* _MATERIAL FOR THIS EXERCISE_
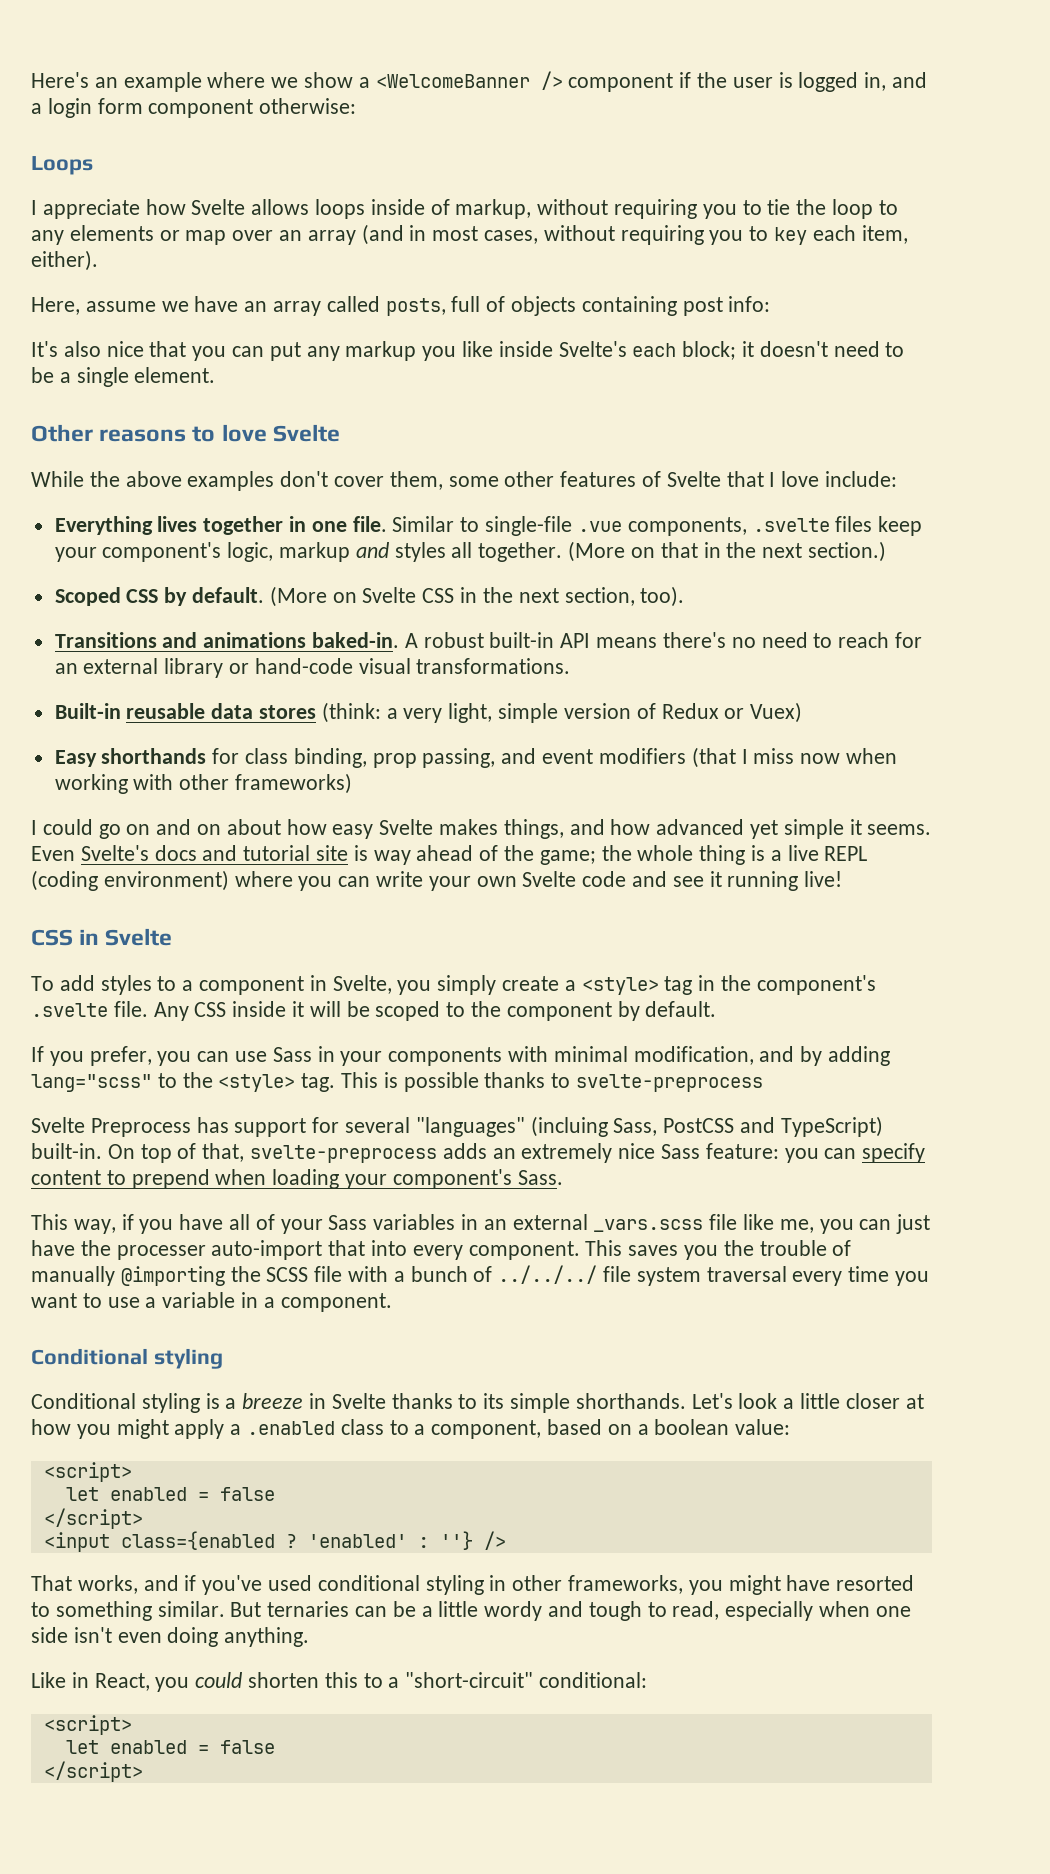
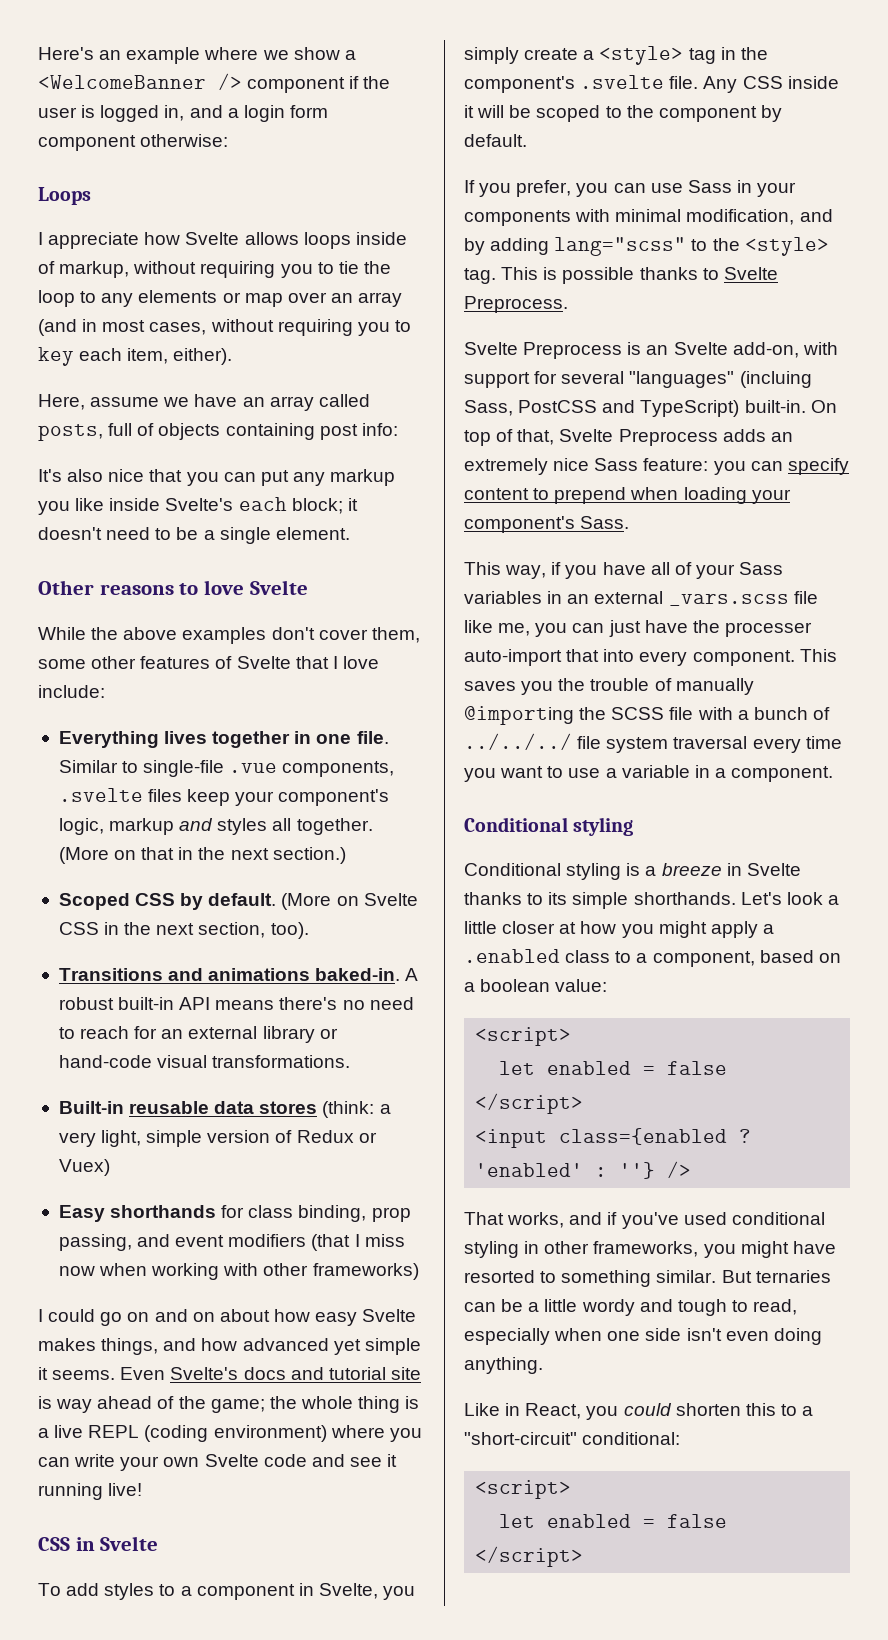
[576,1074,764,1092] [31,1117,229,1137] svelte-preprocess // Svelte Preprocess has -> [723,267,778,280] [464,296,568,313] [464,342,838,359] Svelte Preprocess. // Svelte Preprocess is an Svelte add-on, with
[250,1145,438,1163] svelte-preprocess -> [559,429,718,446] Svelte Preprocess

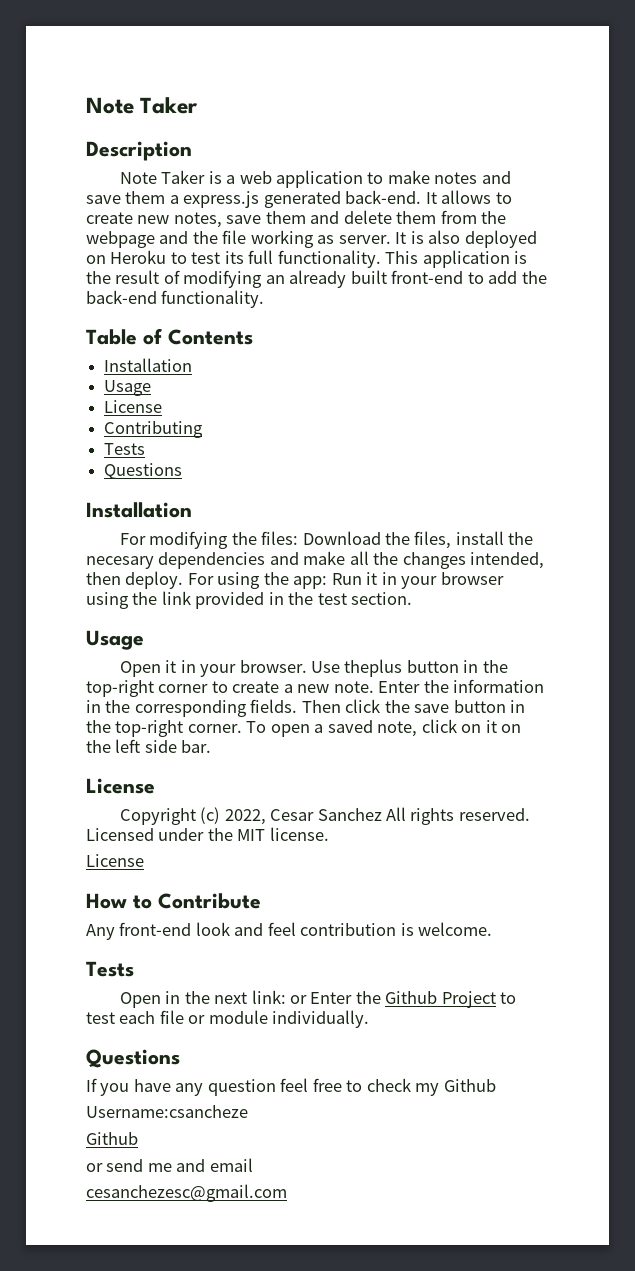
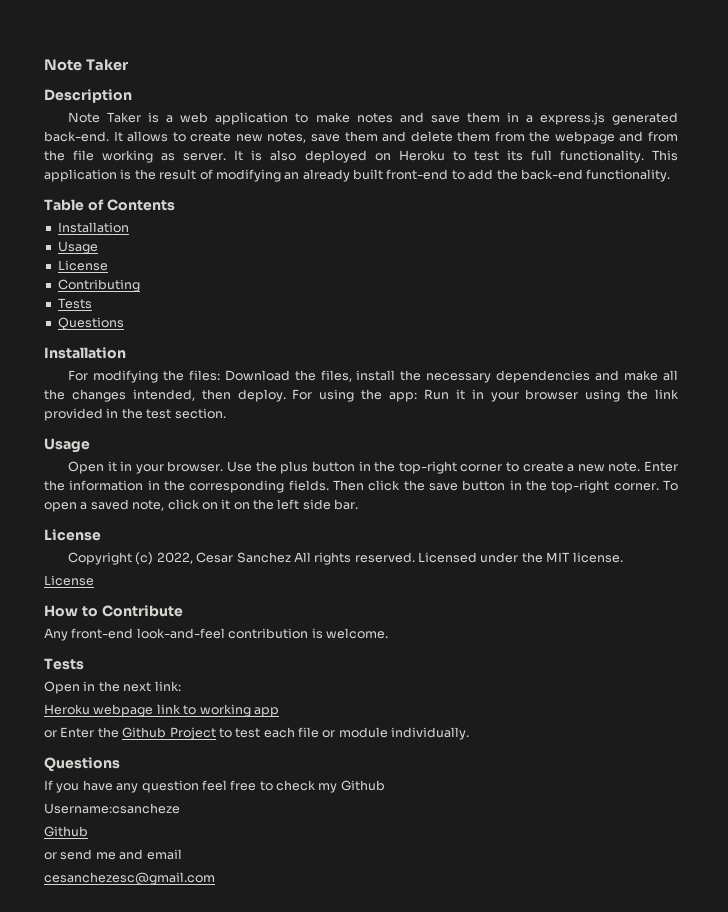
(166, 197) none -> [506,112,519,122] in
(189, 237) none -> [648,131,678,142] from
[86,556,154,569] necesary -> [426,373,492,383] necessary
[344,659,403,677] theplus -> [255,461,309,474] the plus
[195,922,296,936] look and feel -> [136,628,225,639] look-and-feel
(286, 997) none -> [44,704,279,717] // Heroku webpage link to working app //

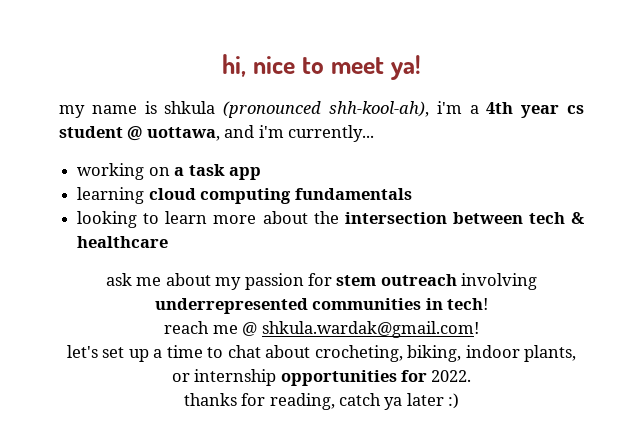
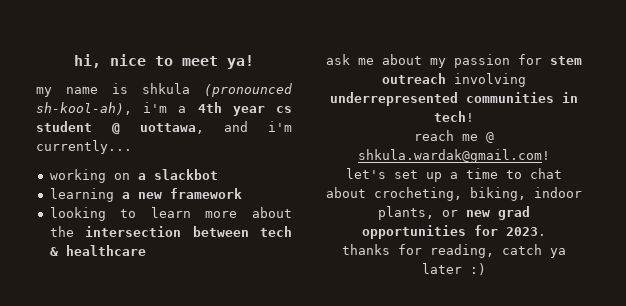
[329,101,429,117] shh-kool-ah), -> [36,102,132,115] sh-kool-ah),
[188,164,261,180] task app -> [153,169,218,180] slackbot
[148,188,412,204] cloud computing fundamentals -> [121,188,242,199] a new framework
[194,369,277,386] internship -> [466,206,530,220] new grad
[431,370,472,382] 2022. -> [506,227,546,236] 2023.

* _EXERCISE REQUIREMENTS_
Using the records above, reproduce exactly the lines from the line containing "(166, 197) none -> [506,112,519,122] in" through the last line, with both ends kept and no pictures.

* _EXERCISE OUTPUT_
(166, 197) none -> [506,112,519,122] in
(189, 237) none -> [648,131,678,142] from
[86,556,154,569] necesary -> [426,373,492,383] necessary
[344,659,403,677] theplus -> [255,461,309,474] the plus
[195,922,296,936] look and feel -> [136,628,225,639] look-and-feel
(286, 997) none -> [44,704,279,717] // Heroku webpage link to working app //

[329,101,429,117] shh-kool-ah), -> [36,102,132,115] sh-kool-ah),
[188,164,261,180] task app -> [153,169,218,180] slackbot
[148,188,412,204] cloud computing fundamentals -> [121,188,242,199] a new framework
[194,369,277,386] internship -> [466,206,530,220] new grad
[431,370,472,382] 2022. -> [506,227,546,236] 2023.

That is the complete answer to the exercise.